She loves dressing up like a young adult and there were times she introduced me as her younger sister. She listens to my music and even wants to accompany me to my parties so she could meet my friends. Although, she might be the kind of mum some young people would wish for but I am ashamed to have a mum who has no qualms about letting me drink or smoke. She has never corrected me for my wrong doings.

It turned out that I am dating 22 years old Robinson who is already in the university. We have already dated for four months but I refused to have sex with him because I’m still a virgin. Although, my mom encourages me to have sex but I am afraid because I do not want to end up as a single mother.

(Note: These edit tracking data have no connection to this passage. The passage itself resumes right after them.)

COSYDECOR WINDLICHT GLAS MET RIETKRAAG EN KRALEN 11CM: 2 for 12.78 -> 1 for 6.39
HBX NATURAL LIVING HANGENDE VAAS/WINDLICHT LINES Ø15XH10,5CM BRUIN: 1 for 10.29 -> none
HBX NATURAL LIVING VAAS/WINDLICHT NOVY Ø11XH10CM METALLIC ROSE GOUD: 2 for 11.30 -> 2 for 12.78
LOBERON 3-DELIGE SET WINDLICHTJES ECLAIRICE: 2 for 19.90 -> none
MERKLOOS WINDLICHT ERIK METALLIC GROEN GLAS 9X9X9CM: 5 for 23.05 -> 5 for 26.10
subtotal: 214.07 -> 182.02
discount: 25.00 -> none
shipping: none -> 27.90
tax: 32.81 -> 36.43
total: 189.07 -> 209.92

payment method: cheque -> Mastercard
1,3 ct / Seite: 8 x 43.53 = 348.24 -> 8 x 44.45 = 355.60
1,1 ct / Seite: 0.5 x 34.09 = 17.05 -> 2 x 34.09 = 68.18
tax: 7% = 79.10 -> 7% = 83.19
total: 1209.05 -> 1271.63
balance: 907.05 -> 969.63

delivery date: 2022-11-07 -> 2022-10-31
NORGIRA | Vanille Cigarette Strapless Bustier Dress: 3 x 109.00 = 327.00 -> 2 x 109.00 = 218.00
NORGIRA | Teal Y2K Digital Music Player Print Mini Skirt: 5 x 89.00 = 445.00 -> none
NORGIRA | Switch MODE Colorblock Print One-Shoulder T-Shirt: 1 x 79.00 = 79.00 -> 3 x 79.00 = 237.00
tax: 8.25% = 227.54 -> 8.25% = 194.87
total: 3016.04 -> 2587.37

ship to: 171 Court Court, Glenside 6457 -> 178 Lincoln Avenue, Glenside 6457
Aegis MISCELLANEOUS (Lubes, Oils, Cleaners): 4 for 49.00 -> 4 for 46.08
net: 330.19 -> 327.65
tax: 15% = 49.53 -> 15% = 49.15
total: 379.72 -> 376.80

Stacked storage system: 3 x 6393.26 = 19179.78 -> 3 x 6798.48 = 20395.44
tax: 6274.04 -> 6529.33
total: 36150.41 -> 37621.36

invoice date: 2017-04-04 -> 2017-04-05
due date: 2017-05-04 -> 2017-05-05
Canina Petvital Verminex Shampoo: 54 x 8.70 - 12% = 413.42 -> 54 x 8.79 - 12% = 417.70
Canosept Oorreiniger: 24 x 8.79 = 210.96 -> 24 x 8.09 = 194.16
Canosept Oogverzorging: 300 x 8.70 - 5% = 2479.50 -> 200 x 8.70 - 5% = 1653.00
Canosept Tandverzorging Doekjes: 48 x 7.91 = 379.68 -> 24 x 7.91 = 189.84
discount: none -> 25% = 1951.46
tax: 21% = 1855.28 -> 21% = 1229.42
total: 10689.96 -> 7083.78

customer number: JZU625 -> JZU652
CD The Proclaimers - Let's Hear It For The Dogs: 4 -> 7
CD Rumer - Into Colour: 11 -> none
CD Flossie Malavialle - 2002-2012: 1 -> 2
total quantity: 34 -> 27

Rob is bigger than me and I’m sure he has a lot of experience but since I didn’t  have sex with him, I guess he got frustrated and decided to cheat on me with my mum. On that very day, when I returned from school, the living room was quiet but I could hear sounds coming out from my mum’s room. Well, I wasn’t concerned because I felt it was probably one of her boyfriends. When I looked around the living room, I saw my boyfriend’s school bag on the couch. That made me suspicious. So I tiptoed to my mum’s room and I made a peek through the key hole. Guess what I saw? I saw my mum banging on my boyfriend.

I quickly rushed out to cry.  I stayed outside for a while before entering the house again.  This time I saw them in the living room and guess what Rob told me? He said he had just arrived at my place to see me. I asked him why he didn’t call me on phone to tell me he was coming and he said he wanted to give me a surprise.

That day I told Rob that I was very tired and would see him some other day so he left. It’s been days now and I have not said anything to anyone. I only decided to write to you so you would help me out on what to do.”

6 thoughts on “My mum slept with my boyfriend, what should I do?

  1. Erica says:

    I’m sorry you’re also going through this, I can’t believe how many people have gone through this. I have a feeling the dam thing has happened to me with two of my exes possibly even more . Me and my mom haven t gotten along for years and I would find drugs in my room and then she would blame me for things I didn’t have or did. My exes would be on her side and be showing up to my house without me there.

  2. Hunter says:

    Im only 16 and my mom has been hitting. (Shes 43) to my boyfriend she was to have fun with him. My boyfriend is disgusted and wants nothing to do with her. Yet she still makes comments like saying that they have “long sweet conversations well im asleep” or that he calls her in the morning. I dont know what to do😬

  3. Anonymous says:

    I feel i I was taken from my mom at a young age im 29 now mu boyfriend is 46 an my mom is 56 my boy friend and i keep fighting an right in my face i an see an hear him talk to my mom about sex and other personal problems i can feel it i know he wants my mom if he hasn’t already gotten her i never really had my mom anyway an now i believe she blowing my bf i dont want to touch him ever again an i want to leave so i know how u feel imma write both of them off im done if he hurts her i physically it will be her own fault. Their both shitty people move on thats Wat i would do

    • Anonymous says:

      Im sorry you experienced this, its not your fault. We can’t choose how and who were born to, but we can shape our own future, concentrait on you, focus on your goals and talk to people about this other than your mother and hopefully ex-boyfriend. Possibly teachers or counslors.